Comparative Evaluation of Prompting and Fine-Tuning for Applying Large Language Models to Grid-Structured Geospatial Data
Akash Dhruv, Yangxinyu Xie, Jordan Branham, Tanwi Mallick
TL;DR
This study addresses how large language models can interpret grid-structured geospatial data used in weather resilience planning by comparing zero-shot prompting to fine-tuning on a ClimRR-inspired dataset. It demonstrates that a small open-weight model (LLaMA $3.1$ with $8\mathrm{B}$ parameters) can perform basic value extraction and scenario comparisons with prompting, but suffers from numeric and unit inconsistencies.
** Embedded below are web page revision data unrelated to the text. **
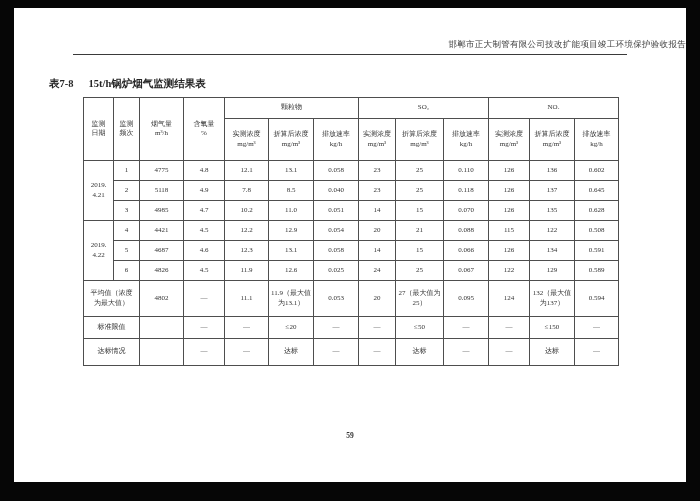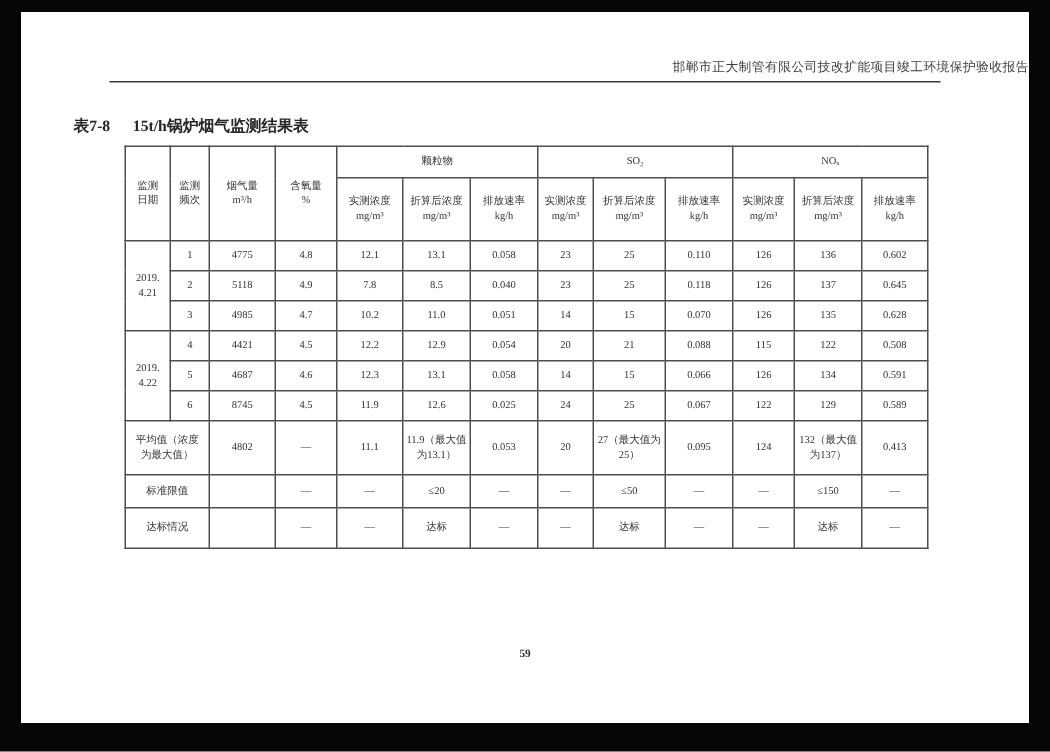--- a/index.html
+++ b/index.html
@@ -185,7 +185,7 @@
       </tr>
       <tr class="data-row">
         <td>6</td>
-        <td>8745</td>
+        <td>4826</td>
         <td>4.5</td>
         <td>11.9</td>
         <td>12.6</td>

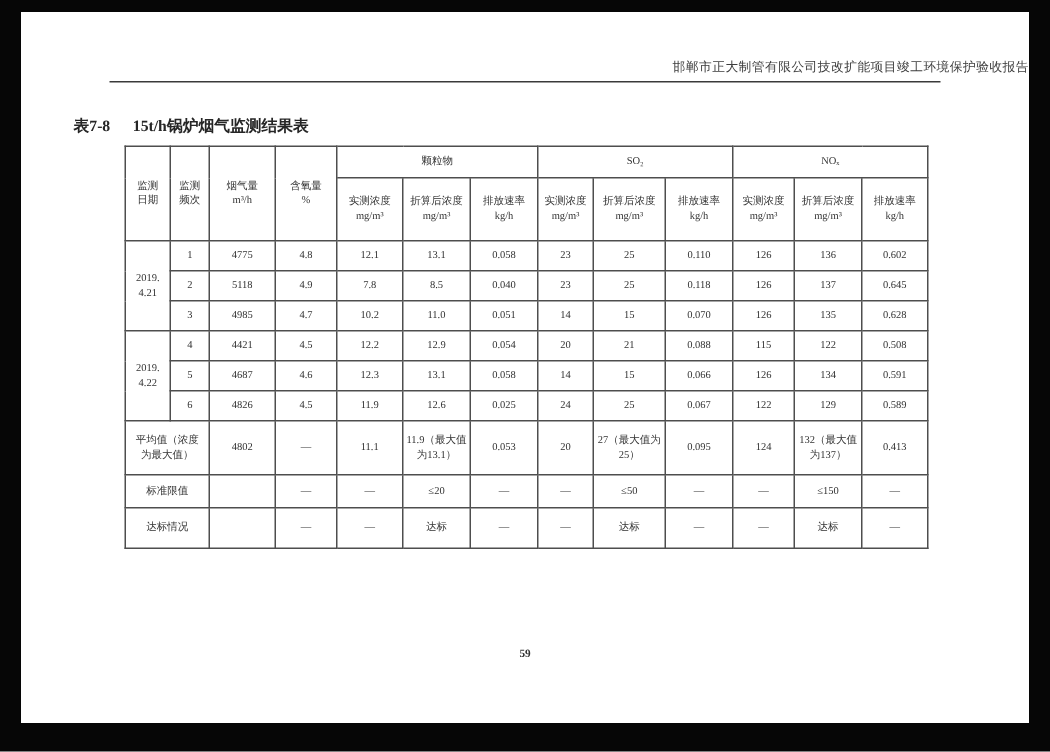--- a/index.html
+++ b/index.html
@@ -211,7 +211,7 @@
         <td>0.095</td>
         <td>124</td>
         <td>132（最大值为137）</td>
-        <td>0.413</td>
+        <td>0.594</td>
       </tr>
 
       <tr class="limit-row">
Fine-tuning with LoRA on ~100 task-specified examples substantially boosts both semantic alignment ($0.8954$) and exact-value accuracy ($1.0$), underscoring the importance of domain-specific adaptation for precise spatiotemporal reasoning. The results support practical, resource-efficient agentic workflows for real-time, region-aware weather interpretation, while outlining avenues to broaden datasets and integrate real-time data streams via ClimRR APIs.
Abstract
This paper presents a comparative study of large language models (LLMs) in interpreting grid-structured geospatial data. We evaluate the performance of a base model through structured prompting and contrast it with a fine-tuned variant trained on a dataset of user-assistant interactions. Our results highlight the strengths and limitations of zero-shot prompting and demonstrate the benefits of fine-tuning for structured geospatial and temporal reasoning.